Zimit has implemented openZIM's [Python bootstrap, conventions and policies](https://github.com/openzim/_python-bootstrap/blob/main/docs/Policy.md) **v1.0.1**.
While we would like to support as many websites as possible, making an offline archive of any website with a versatile tool obviously has some limitations.
Most capabilities and known limitations are documented in [warc2zim README](https://github.com/openzim/warc2zim/blob/main/README.md). There are also some limitations in Browsertrix Crawler (used to fetch the website) and wombat (used to properly replay dynamic web requests), but these are not (yet?) clearly documented.
After the crawl is done, warc2zim is used to write a zim to the `/output` directory, which should be mounted as a volume to not loose the ZIM created when container stops.
The image accepts the following parameters, **as well as any of the [Browsertrix crawler](https://crawler.docs.browsertrix.com/user-guide/cli-options/) and [warc2zim](https://github.com/openzim/warc2zim) ones**:
- Required: `--seeds URL` - the url to start crawling from ; multiple URLs can be separated by a comma (even if **usually not needed**, these are just the **seeds** of the crawl) ; first seed URL is used as ZIM homepage
-`--pageLimit U` - Limit capture to at most U URLs
-`--scopeExcludeRx <regex>` - skip URLs that match the regex from crawling. Can be specified multiple times. An example is `--scopeExcludeRx="(\?q=|signup-landing\?|\?cid=)"`, where URLs that contain either `?q=` or `signup-landing?` or `?cid=` will be excluded.
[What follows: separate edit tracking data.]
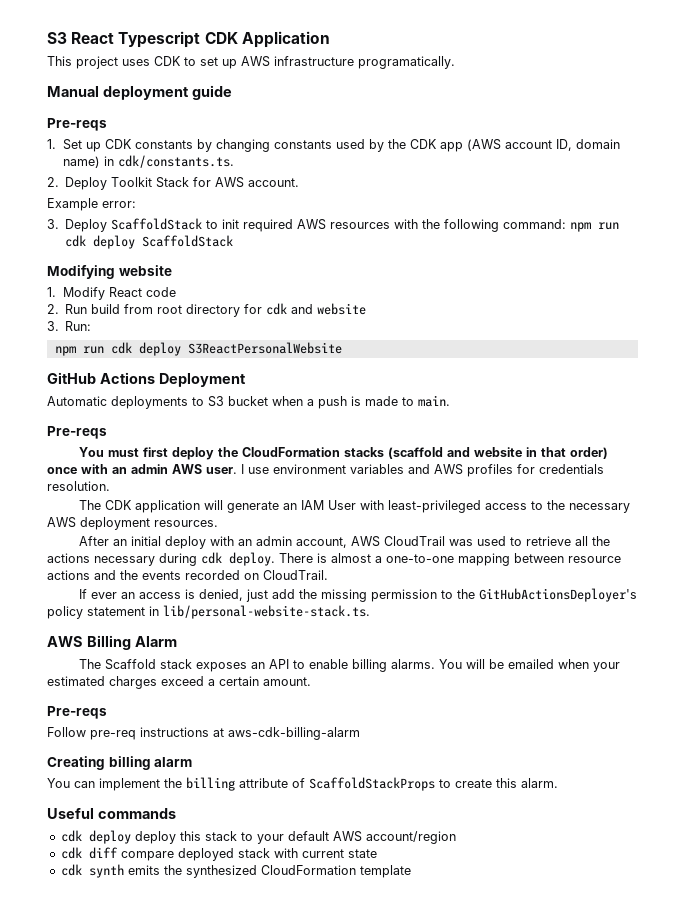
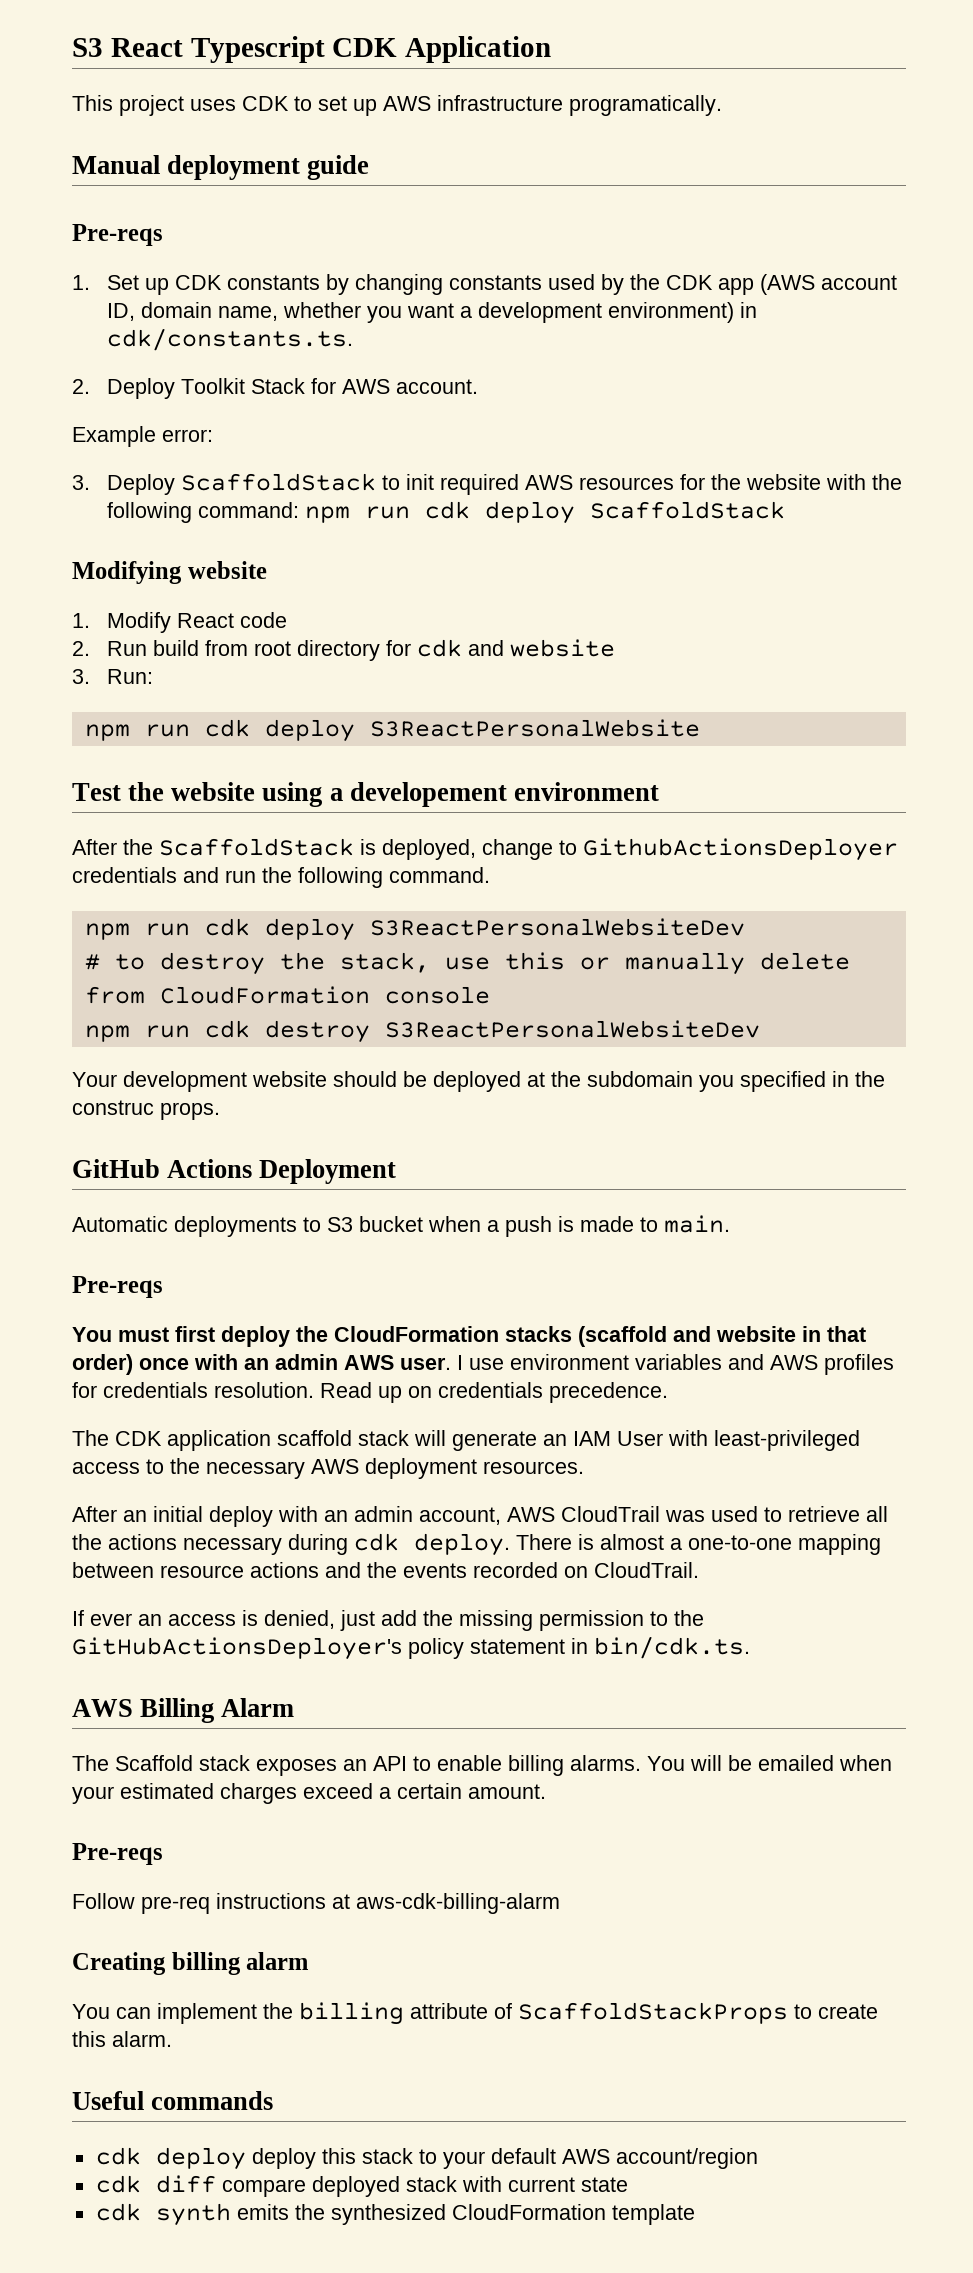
[63,156,101,168] name) -> [218,302,735,323] name, whether you want a development environment)
(391, 225) none -> [680,474,822,490] for the website
(342, 348) none -> [72,782,659,807] [72,838,898,861] [72,867,490,888] [84,918,745,941] [84,952,850,975] [84,986,490,1004] [84,1020,760,1043] [72,1071,885,1092] [72,1100,220,1120] // Test the website using a developement environment // After the ScaffoldStack is deployed, change to GithubActionsDeployer credentials and run the following command. // npm run cdk deploy S3ReactPersonalWebsiteDev // # to destroy the stack, use this or manually delete from CloudFormation console // npm run cdk destroy S3ReactPersonalWebsiteDev // Your development website should be deployed at the subdomain you specified in the construc props.
(110, 486) none -> [320,1382,668,1403] Read up on credentials precedence.
(200, 506) none -> [277,1430,409,1446] scaffold stack
[163,605,370,619] lib/personal-website-stack.ts. -> [594,1636,750,1659] bin/cdk.ts.

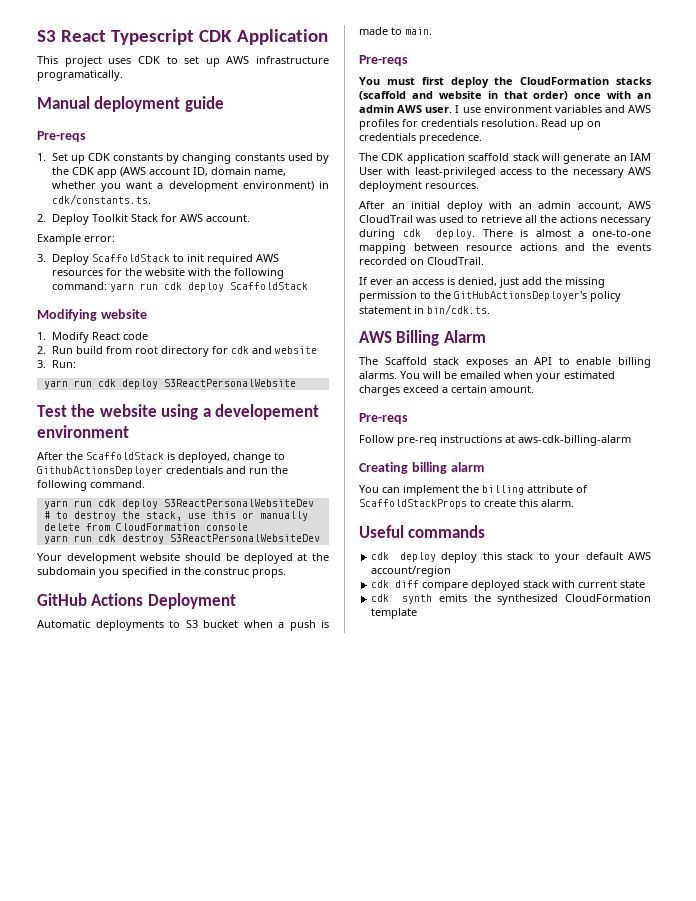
[305,506,351,523] npm -> [109,283,134,292] yarn
[84,724,130,741] npm -> [43,380,68,389] yarn
[84,923,130,940] npm -> [43,500,68,509] yarn
[84,1025,130,1042] npm -> [43,535,68,544] yarn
-`--waitUntil` - Puppeteer setting for how long to wait for page load. See [page.goto waitUntil options](https://github.com/puppeteer/puppeteer/blob/main/docs/api.md#pagegotourl-options). The default is `load`, but for static sites, `--waitUntil domcontentloaded` may be used to speed up the crawl (to avoid waiting for ads to load for example).
-`--keep` - in case of failure, WARC files and other temporary files (which are stored as a subfolder of output directory) are always kept, otherwise they are automatically deleted. Use this flag to always keep WARC files, even in case of success.
**Note**: Image automatically filters out a large number of ads by using the 3 blocklists from [anudeepND](https://github.com/anudeepND/blacklist). If you don't want this filtering, disable the image's entrypoint in your container (`docker run --entrypoint="" ghcr.io/openzim/zimit ...`).
The Zimit contributor's team maintains [a page with most Frequently Asked Questions](https://github.com/openzim/zimit/wiki/Frequently-Asked-Questions).